Europe : tentatives pour raviver les braises

lundi 26 juin 2006.par Philippe Ladame
 
Les députés européens ont voté majoritairement une "résolution sur les étapes futures de la période de réflexion et d’analyse sur l’avenir de l’Europe".

Le texte, adopté le 14 juin par 347 pour [1], 212 contre [2] et 70 abstentions [3], n’apporte pas grand chose de nouveau. Il rappelle que le traité constitutionnel a été approuvé par voie parlementaire en Estonie le 9 mai 2006 et pourrait l’être prochainement en Finlande ce qui pourterait à 16 le nombre de pays ayant ratifié le traité constitutionnel. Il ajoute que, « cependant, d’une part, le résultat négatif de leurs référendums respectifs empêche deux pays de faire de même et que, d’autre part, d’autres pays hésitent à entamer ou à poursuivre le processus de ratification, de sorte que, dans la plupart des États membres restants, ce processus est au point mort. »

Considérant tout cela, le parlement, qui réaffirme son intérêt pour « une formule constitutionnelle pour l’Union européenne », dit son soutien pour les « améliorations démocratiques des procédures institutionnelles auxquelles il est possible de souscrire dans le cadre des traités communautaires existants », mais redit son opposition à la mise en oeuvre parcellaire du Traité (par certains Etats membres uniquement ou de certaines dispositions uniquement).
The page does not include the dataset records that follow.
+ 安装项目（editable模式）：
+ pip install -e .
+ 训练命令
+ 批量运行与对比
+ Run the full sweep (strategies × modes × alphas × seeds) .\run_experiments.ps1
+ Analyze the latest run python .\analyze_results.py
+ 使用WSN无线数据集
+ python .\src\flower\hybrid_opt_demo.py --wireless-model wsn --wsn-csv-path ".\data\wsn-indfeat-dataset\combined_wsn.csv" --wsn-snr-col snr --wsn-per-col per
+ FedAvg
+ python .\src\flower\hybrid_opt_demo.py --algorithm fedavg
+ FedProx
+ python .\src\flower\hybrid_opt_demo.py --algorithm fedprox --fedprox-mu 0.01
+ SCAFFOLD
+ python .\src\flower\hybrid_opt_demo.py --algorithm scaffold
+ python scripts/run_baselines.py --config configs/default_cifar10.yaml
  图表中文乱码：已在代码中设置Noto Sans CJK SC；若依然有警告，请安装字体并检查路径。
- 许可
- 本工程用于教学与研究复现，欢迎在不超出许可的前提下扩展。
Il invite le Conseil Européen à réactiver les débats sur l’avenir de l’Union Européenne, en passant d’une phase de réflexion à une phase d’analyse des issues possibles. Il lui demande notamment de nouer « un dialogue spécifique avec les représentants des pays où le référendum sur le traité constitutionnel s’est soldé par un résultat négatif, pour examiner si, et à quelles conditions, il leur paraîtrait possible de reprendre la procédure de ratification. »

Rien de nouveau de ce côté, donc. On savait que les parlementaires européens étaient majoritairement favorables à l’adoption d’une constitution pour l’Europe et que le Traité pour une Constitution Européenne, soumis à ratification des Etats membres, leur semblait être le plus grand dénominateur commun possible à ce jour.
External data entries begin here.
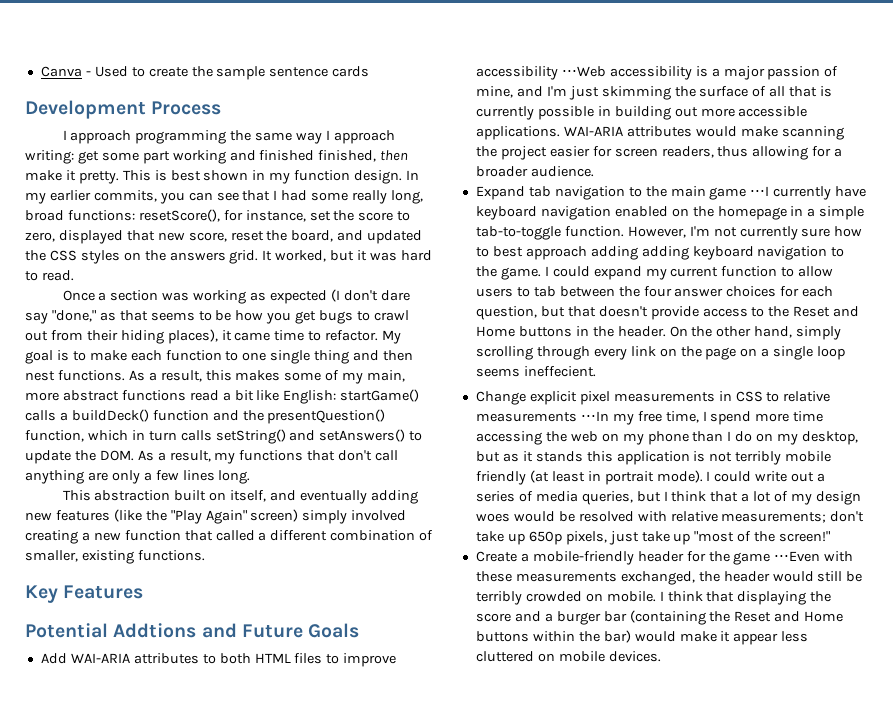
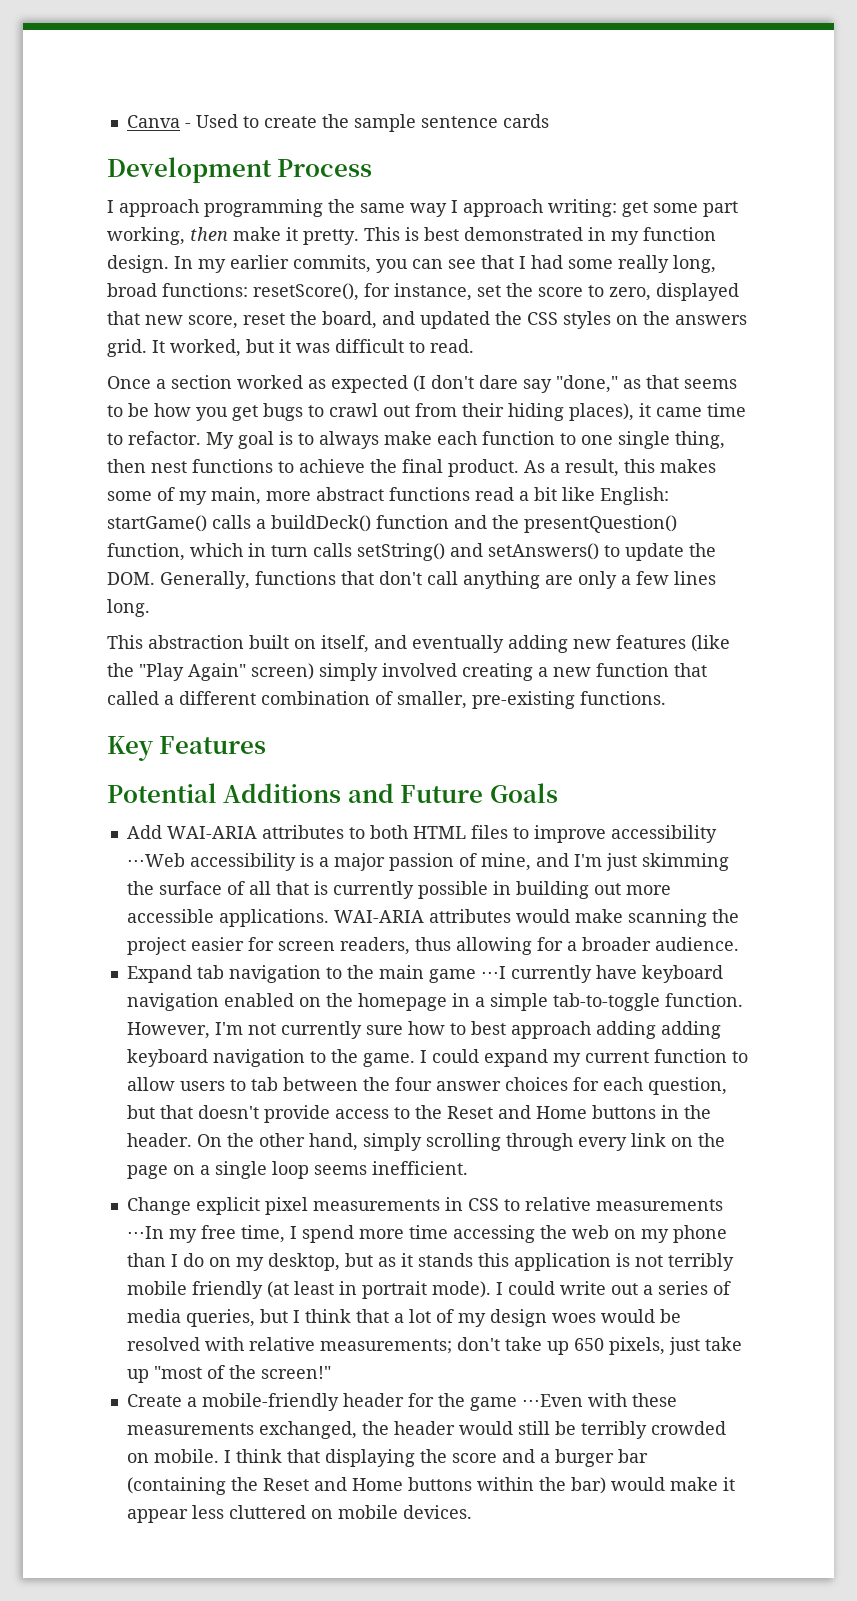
- I approach programming the same way I approach writing: get some part working and finished finished, then make it pretty.
+ I approach programming the same way I approach writing: get some part working, then make it pretty.
- This is best shown in my function design.
+ This is best demonstrated in my function design.
- It worked, but it was hard to read.
+ It worked, but it was difficult to read.
- Once a section was working as expected (I don't dare say "done," as that seems to be how you get bugs to crawl out from their hiding places), it came time to refactor.
+ Once a section worked as expected (I don't dare say "done," as that seems to be how you get bugs to crawl out from their hiding places), it came time to refactor.
- My goal is to make each function to one single thing and then nest functions.
+ My goal is to always make each function to one single thing, then nest functions to achieve the final product.
- As a result, this makes some of my main, more abstract functions read a bit like English: startGame() calls a buildDeck() function and the presentQuestion() function, which in turn calls setString() and setAnswers() to update the DOM. As a result, my functions that don't call anything are only a few lines long.
+ As a result, this makes some of my main, more abstract functions read a bit like English: startGame() calls a buildDeck() function and the presentQuestion() function, which in turn calls setString() and setAnswers() to update the DOM. Generally, functions that don't call anything are only a few lines long.
- This abstraction built on itself, and eventually adding new features (like the "Play Again" screen) simply involved creating a new function that called a different combination of smaller, existing functions.
+ This abstraction built on itself, and eventually adding new features (like the "Play Again" screen) simply involved creating a new function that called a different combination of smaller, pre-existing functions.
- Potential Addtions and Future Goals
+ Potential Additions and Future Goals
- On the other hand, simply scrolling through every link on the page on a single loop seems ineffecient.
+ On the other hand, simply scrolling through every link on the page on a single loop seems inefficient.
- I could write out a series of media queries, but I think that a lot of my design woes would be resolved with relative measurements; don't take up 650p pixels, just take up "most of the screen!"
+ I could write out a series of media queries, but I think that a lot of my design woes would be resolved with relative measurements; don't take up 650 pixels, just take up "most of the screen!"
On peut douter que la résolution adoptée le 14 juin suffise à enclencher la dynamique en faveur d’une constitution que ces parlementaires appellent de leurs voeux, mais ils sont indubitablement dans leur rôle en la votant.

Sont tout autant dans leur rôle les partisans de la souveraineté des Etats, qui ont tenté (habilement mais vainement) d’introduire dans cette résolution des amendements "clivants". Le premier était un rappel que « le "Traité établissant une Constitution pour l’Europe" signé à Rome le 29 octobre 2004 ne peut être appliqué sans ratification à l’unanimité ». Par le second amendement, le parlement aurait exprimé « solennellement son respect pour le choix démocratique de la France et des Pays-Bas d’avoir voté "non" à 54,9 % et 61,6 % respectivement. »

Ces amendements, déposés conjointement par Jens-Peter Bonde et Patrick Louis (ce dernier, membre du Mouvement Pour la France de Philippe de Villiers), qui visaient à faire passer l’idée que les votes français et hollandais signifiaient un point final à la démarche vers une constitution européenne, ne pouvaient, bien entendu, être intégrés à une résolution qui vise à déterminer comment une telle démarche peut être poursuivie.

En montant en épingle le rejet de ces amendements souverainistes, les partisans du "non" semblent chercher, eux aussi, à "remobiliser les troupes" et l’on voit, ces jours-ci, l’argumentaire souverainiste, repris ici ou .

Est-ce que tout cela permet de voir plus clair dans les enjeux réels et la manière dont devraient s’articuler, au mieux de la démocratie, les différents niveaux de la décision politique, afin d’y permettre la participation citoyenne ?
On peut malheureusement en douter.

[1] Pour : La grosse majorité du PPE et du PSE.

[2] Contre : les autres (dont les Verts).

[3] Parmi les abstentions, un nombre significatif de socialistes français.